Speech enhancement#

This tutorial is available as an IPython notebook at malaya-speech/example/speech-enhancement.

This module is language independent, so it save to use on different languages. Pretrained models trained on multilanguages.

This is an application of malaya-speech Pipeline, read more about malaya-speech Pipeline at malaya-speech/example/pipeline.

Dataset#

Trained on English, Manglish and Bahasa podcasts with augmented noises, gathered at https://github.com/huseinzol05/malaya-speech/tree/master/data/podcast

Purpose of this module to enhance voice activities, reduce reverberance, reduce loudness and broken voices.

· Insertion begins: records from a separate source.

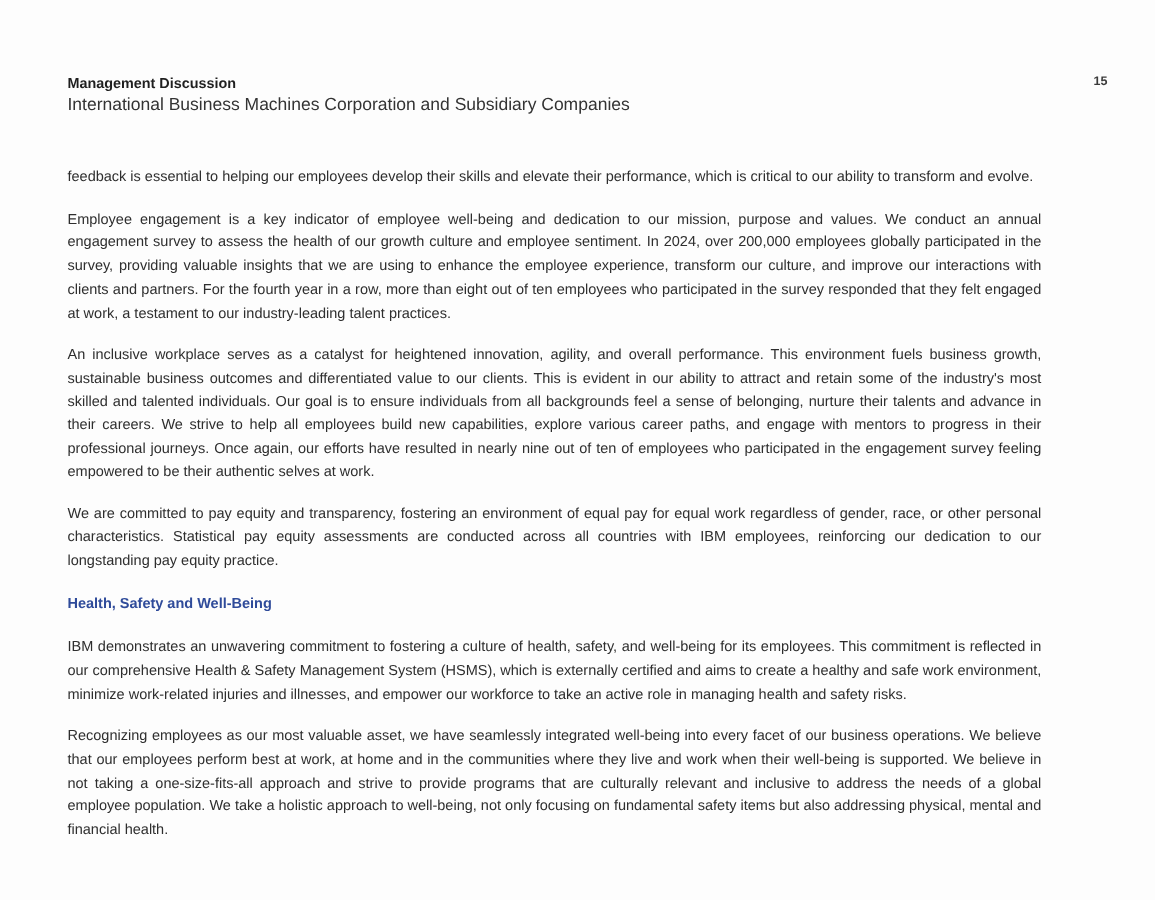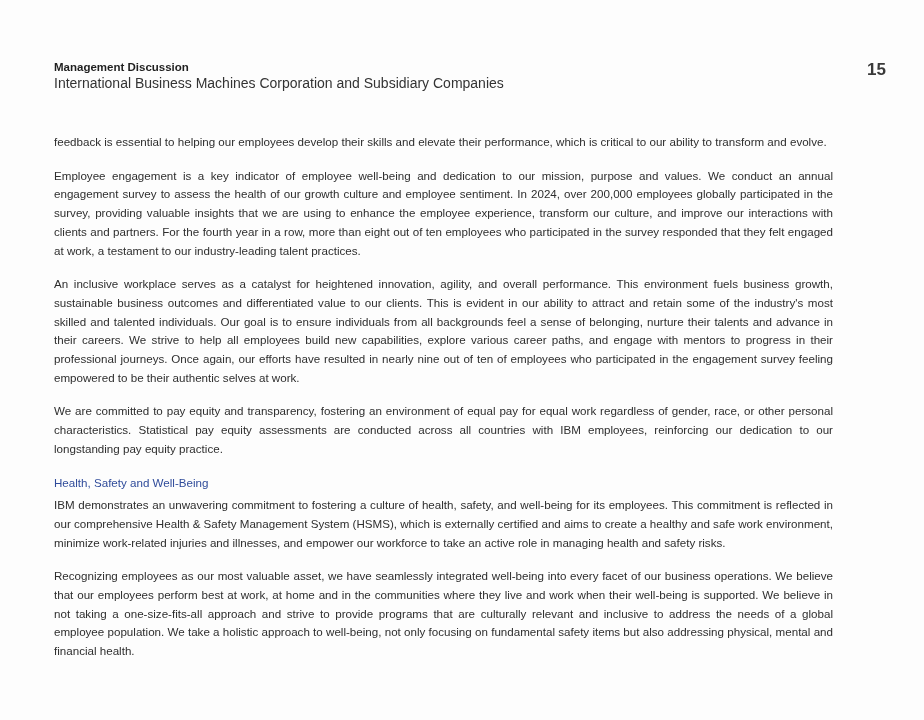--- a/index.html
+++ b/index.html
@@ -33,42 +33,42 @@
   .doc-subtitle {
     font-size: 14px;
     font-weight: normal;
     color: #333333;
     line-height: 16px;
   }
   .page-number {
     position: absolute;
     top: 60px;
     right: 38px;
-    font-size: 17px;
+    font-size: 10px;
     font-weight: bold;
     color: #3a3a3a;
   }
   .doc-body {
     position: absolute;
     top: 133px;
     left: 54px;
     width: 779px;
   }
   .doc-body p {
     margin: 0 0 15px 0;
     font-size: 11.6px;
     line-height: 18.7px;
     color: #2e2e2e;
     text-align: justify;
   }
   .section-heading {
-    margin: 0 0 4px 0;
+    margin: 0 0 17px 0;
     font-size: 11.6px;
     line-height: 18.7px;
-    font-weight: normal;
+    font-weight: bold;
     color: #2f4b9a;
   }
 </style>
 </head>
 <body>
 
 <div class="sheet">
 
   <div class="doc-header">
     <div class="doc-title">Management Discussion</div>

voice -> malaya-speech noise reduction -> malaya-speech speech enhancement.

[1]:
import malaya_speech
import numpy as np
from malaya_speech import Pipeline
[2]:
sr = 22050
y, _ = malaya_speech.load('speech/khutbah/wadi-annuar.wav', sr = sr)
len(y), sr, len(y) / sr
[2]:
(220500, 22050, 10.0)

So total length is 10 seconds.

[3]:
import IPython.display as ipd
ipd.Audio(y[:10 * sr], rate = sr)
[3]:

The speech got room echo and a bit of broken high pitch, because it recorded in mosque.

[5]:
from glob import glob

wavs = glob('speech/enhance/*.wav')
wavs
[5]:
['speech/enhance/461-y_.wav',
 'speech/enhance/125-y_.wav',
 'speech/enhance/371-y_.wav',
 'speech/enhance/328-y_.wav']
[6]:
wavs = [malaya_speech.load(f, sr = sr)[0] for f in wavs]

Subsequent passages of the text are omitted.